[TASK]: In the data that follows, find the line with "Mehendi Green Chanderi"; transcribe it, every later line up to the one with "total: 30987.55 -> 29467.10", and that line as well, exactly and with no others.

(Dataset records)
Segment Open

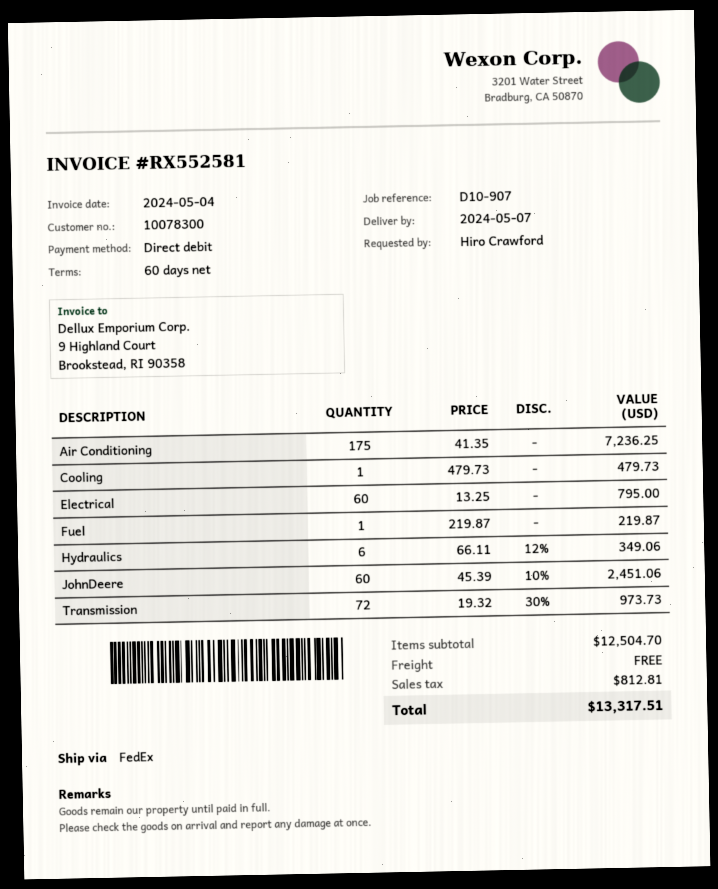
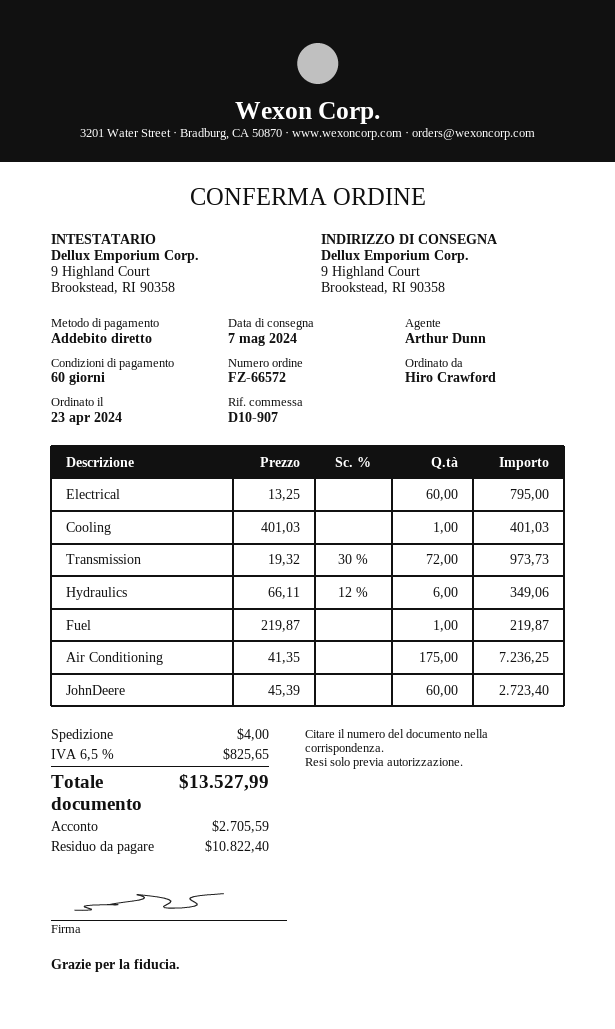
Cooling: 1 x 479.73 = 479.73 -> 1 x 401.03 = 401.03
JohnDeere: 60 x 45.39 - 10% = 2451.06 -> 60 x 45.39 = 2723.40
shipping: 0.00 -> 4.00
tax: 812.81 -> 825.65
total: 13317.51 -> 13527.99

Segment Closed
Segment Open

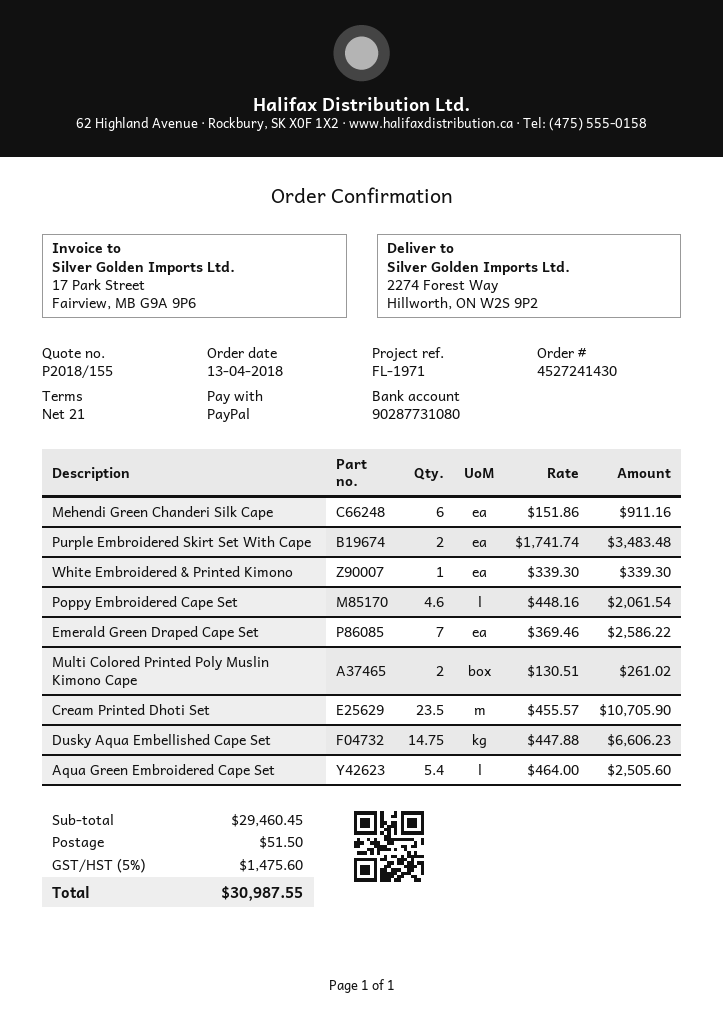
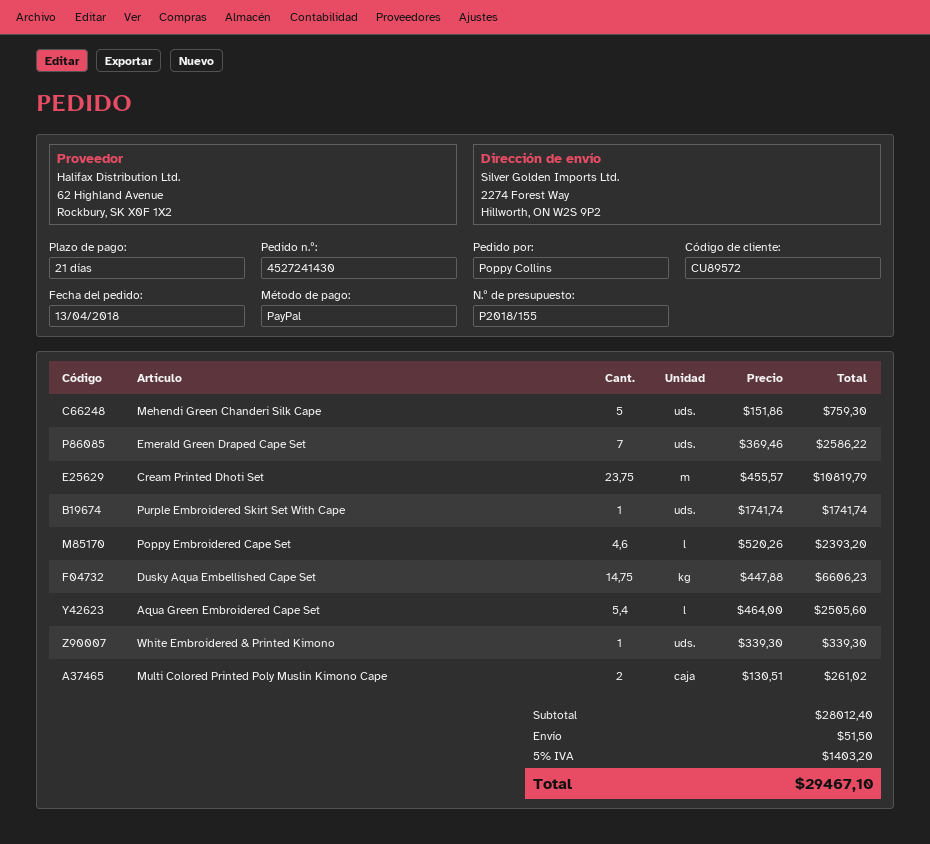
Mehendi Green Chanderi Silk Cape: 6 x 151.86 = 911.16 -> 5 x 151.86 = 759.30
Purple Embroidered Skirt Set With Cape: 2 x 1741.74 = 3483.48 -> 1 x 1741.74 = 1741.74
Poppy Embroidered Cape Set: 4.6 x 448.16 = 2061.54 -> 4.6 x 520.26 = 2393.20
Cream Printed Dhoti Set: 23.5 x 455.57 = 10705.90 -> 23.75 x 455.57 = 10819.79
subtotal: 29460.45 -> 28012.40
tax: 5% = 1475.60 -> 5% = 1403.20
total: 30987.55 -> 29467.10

Segment Closed
Segment Open

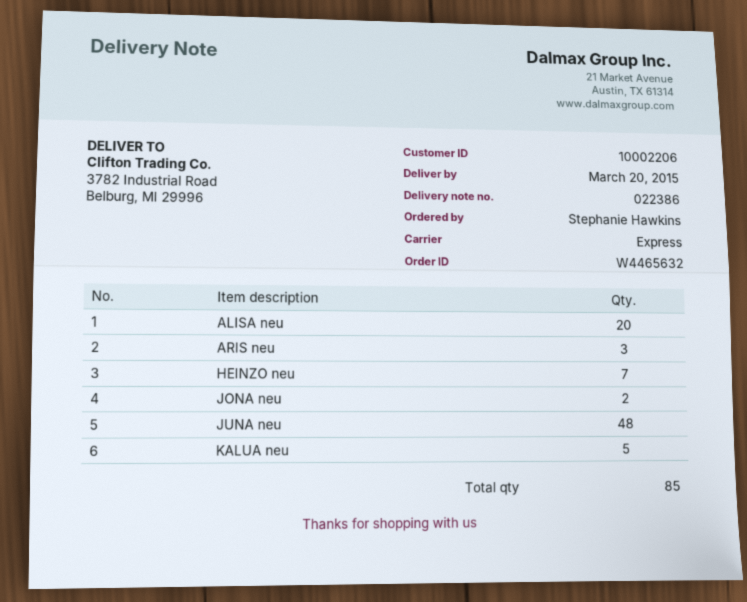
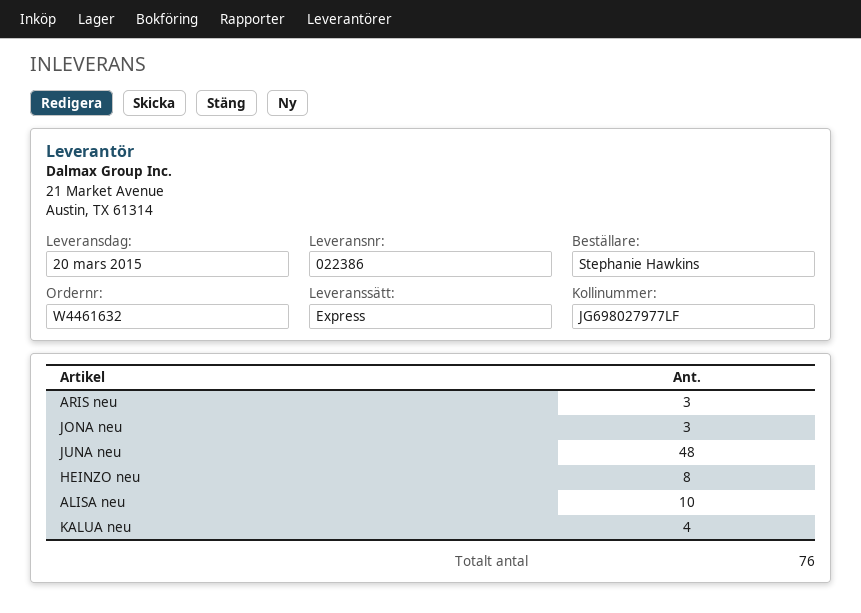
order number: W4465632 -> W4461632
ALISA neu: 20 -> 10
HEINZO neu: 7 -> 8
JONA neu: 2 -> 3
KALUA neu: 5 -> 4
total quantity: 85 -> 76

Segment Closed

[ANSWER SPACE]:
Mehendi Green Chanderi Silk Cape: 6 x 151.86 = 911.16 -> 5 x 151.86 = 759.30
Purple Embroidered Skirt Set With Cape: 2 x 1741.74 = 3483.48 -> 1 x 1741.74 = 1741.74
Poppy Embroidered Cape Set: 4.6 x 448.16 = 2061.54 -> 4.6 x 520.26 = 2393.20
Cream Printed Dhoti Set: 23.5 x 455.57 = 10705.90 -> 23.75 x 455.57 = 10819.79
subtotal: 29460.45 -> 28012.40
tax: 5% = 1475.60 -> 5% = 1403.20
total: 30987.55 -> 29467.10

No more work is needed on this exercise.